What does that eternal life, the eternal that we can go on having now and forever by continuing to believe in Jesus, look like? Here is my take on that from what I’ve read, seen, and experienced:
Beginning to know the majesty and mystery of God.
Knowing each of us matter and that we are loved by God.
Knowing how much God hates evil in all its forms.
Knowing that our past sins are forgiven, that death and evil are not to be feared, and that God can give us the power to overcome our ongoing habits of sin.
Seeing the God-given value of people and all of Creation.
Finding purpose in using our unique talents and creativity to share God, mend the woundedness of people and Creation, fight evil, and create joy.
Sharing and giving.
Finding peace and strength.
Being filled with the fruits of the Spirit – love, joy, peace, forbearance, kindness, goodness, faithfulness, gentleness and self-control.
Becoming part of a larger whole – God’s kingdom and the Church – and knowing that the good we do is part of a large movement.
Being called to forgive and being able to do so.
Knowing what matters and what doesn’t.
Jesus came not just to avoid sinning and be the perfect sacrifice for our sin but to also model for us what this eternal life in God looks like and is to be lived.
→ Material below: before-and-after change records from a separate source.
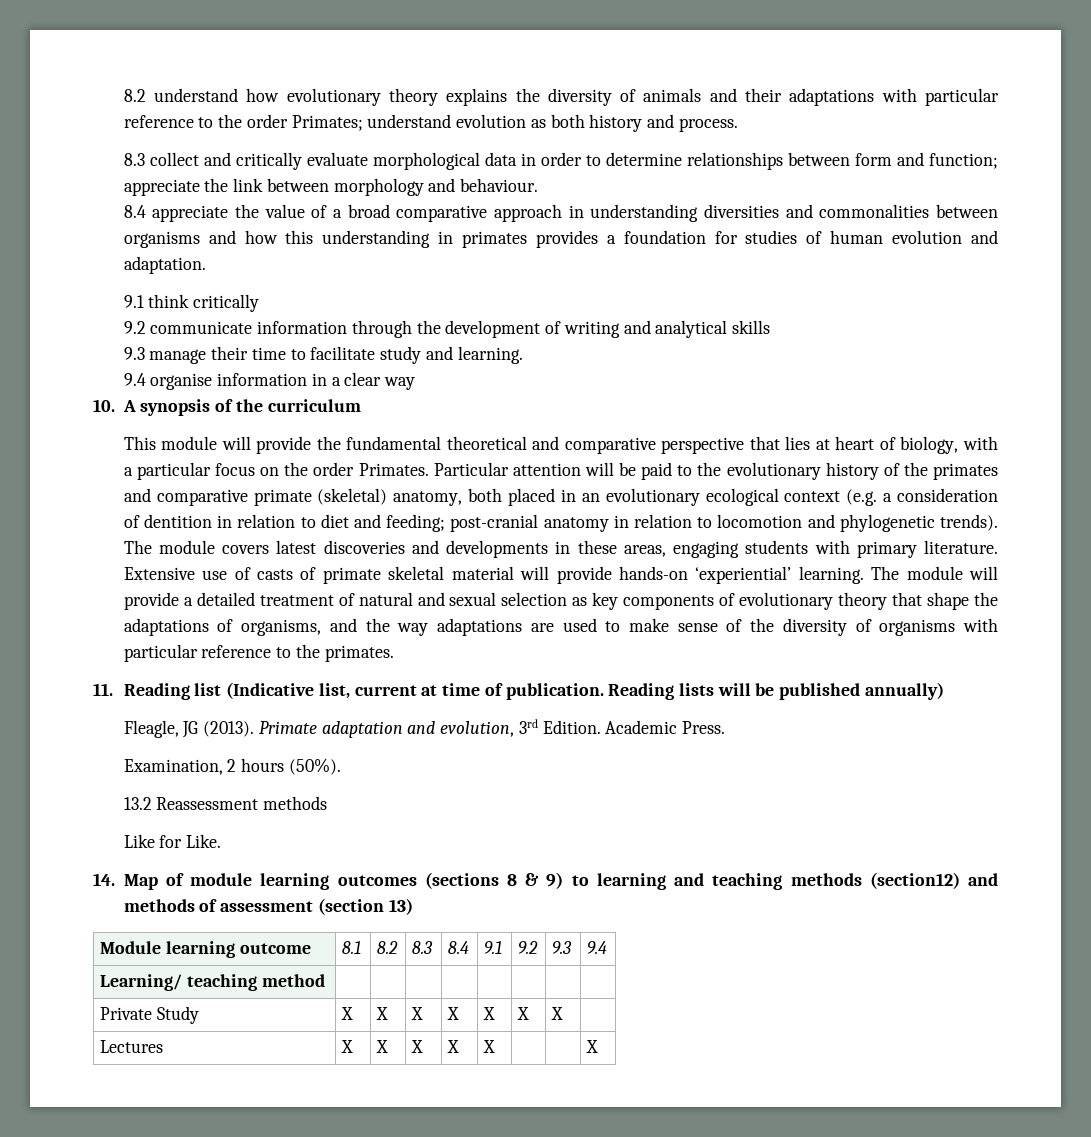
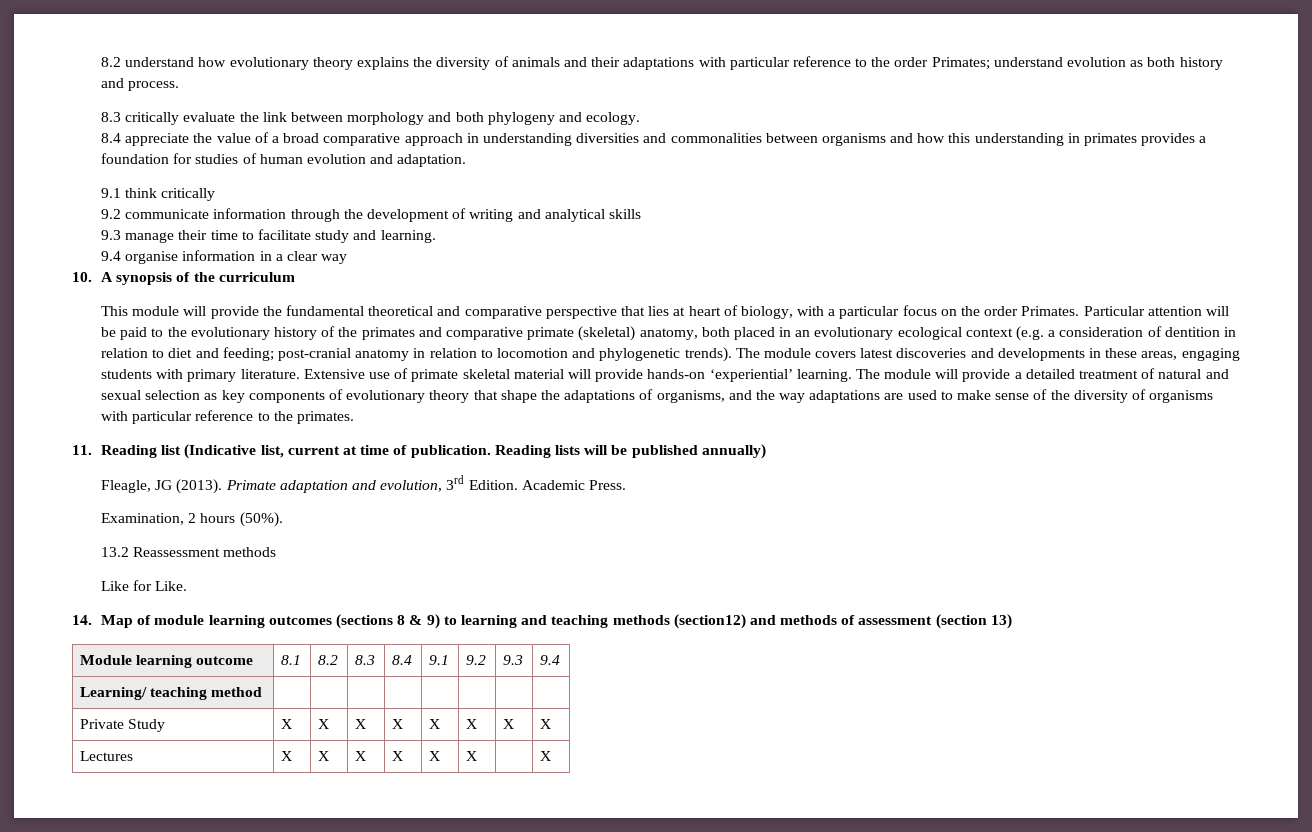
- 8.3 collect and critically evaluate morphological data in order to determine relationships between form and function; appreciate the link between morphology and behaviour.
+ 8.3 critically evaluate the link between morphology and both phylogeny and ecology.
- Extensive use of casts of primate skeletal material will provide hands-on ‘experiential’ learning.
+ Extensive use of primate skeletal material will provide hands-on ‘experiential’ learning.
- Private Study | X | X | X | X | X | X | X |
+ Private Study | X | X | X | X | X | X | X | X
- Lectures | X | X | X | X | X | | | X
+ Lectures | X | X | X | X | X | X | | X

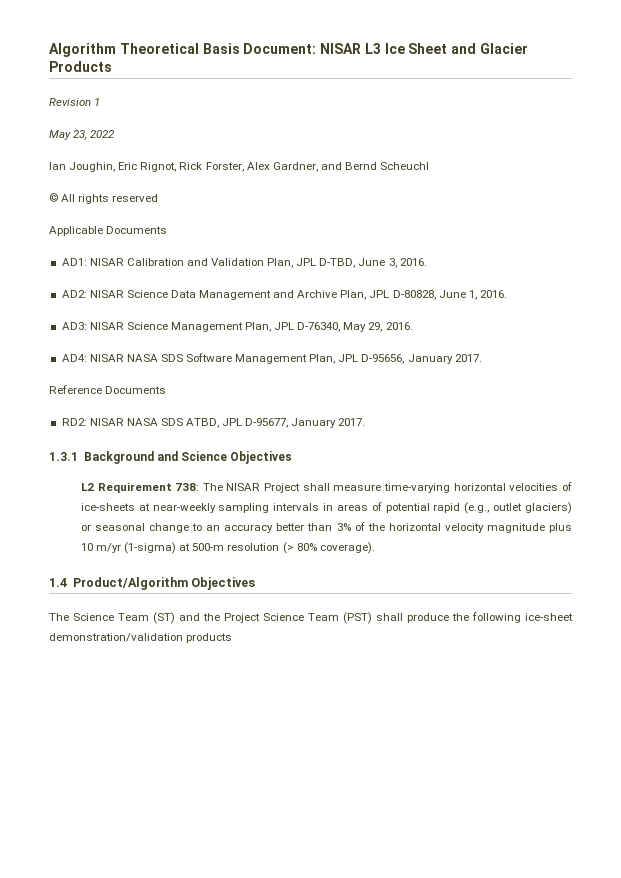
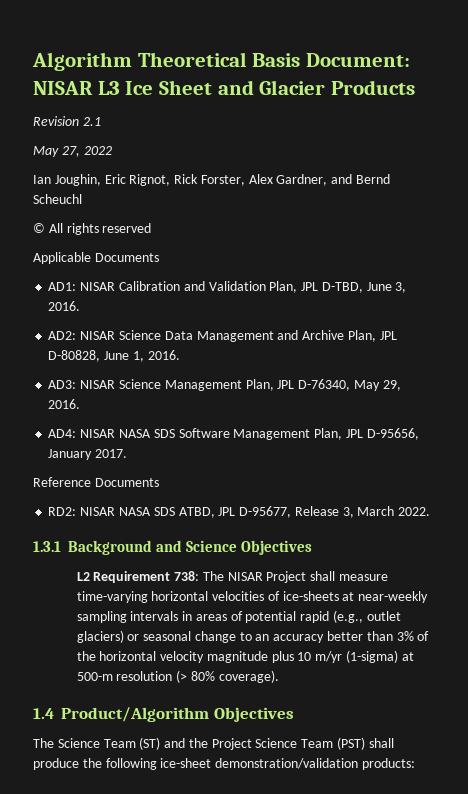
- Revision 1
- May 23, 2022
+ Revision 2.1
+ May 27, 2022
- RD2: NISAR NASA SDS ATBD, JPL D-95677, January 2017.
+ RD2: NISAR NASA SDS ATBD, JPL D-95677, Release 3, March 2022.
- The Science Team (ST) and the Project Science Team (PST) shall produce the following ice-sheet demonstration/validation products
+ The Science Team (ST) and the Project Science Team (PST) shall produce the following ice-sheet demonstration/validation products:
This is why we are called to make disciples of all people.
I can’t help but mention, and this may reveal my Norwegian-American Lutheran background, that there is little sense in the Bible that following God’s ways will automatically translate into perpetual happiness, at least not in the light and fluffy sense of the word. There will be suffering. We will be called to do hard things. Rosa Parks and Willliam Wilberforce are just two examples of people whose Christian faiths called them to difficult paths that did not translate into casual happiness.
In fact, if our lives are easy and comfortable all the time and we fit in perfectly with the general culture around us, then we’re probably not living a complete Christian life. We’re probably following a Gospel that doesn’t reflect the present continuous tense.
We see the whole context of what experiencing true and ongoing eternal life is all about at the beginning of Genesis and at the end of Revelation – God, people, and Creation together in the relationship they were meant to have.
In this sense, life in all its fullness that we begin to grow into through ongoing faith in Jesus cannot help but lead to a different relationship with God, people, and God’s earth.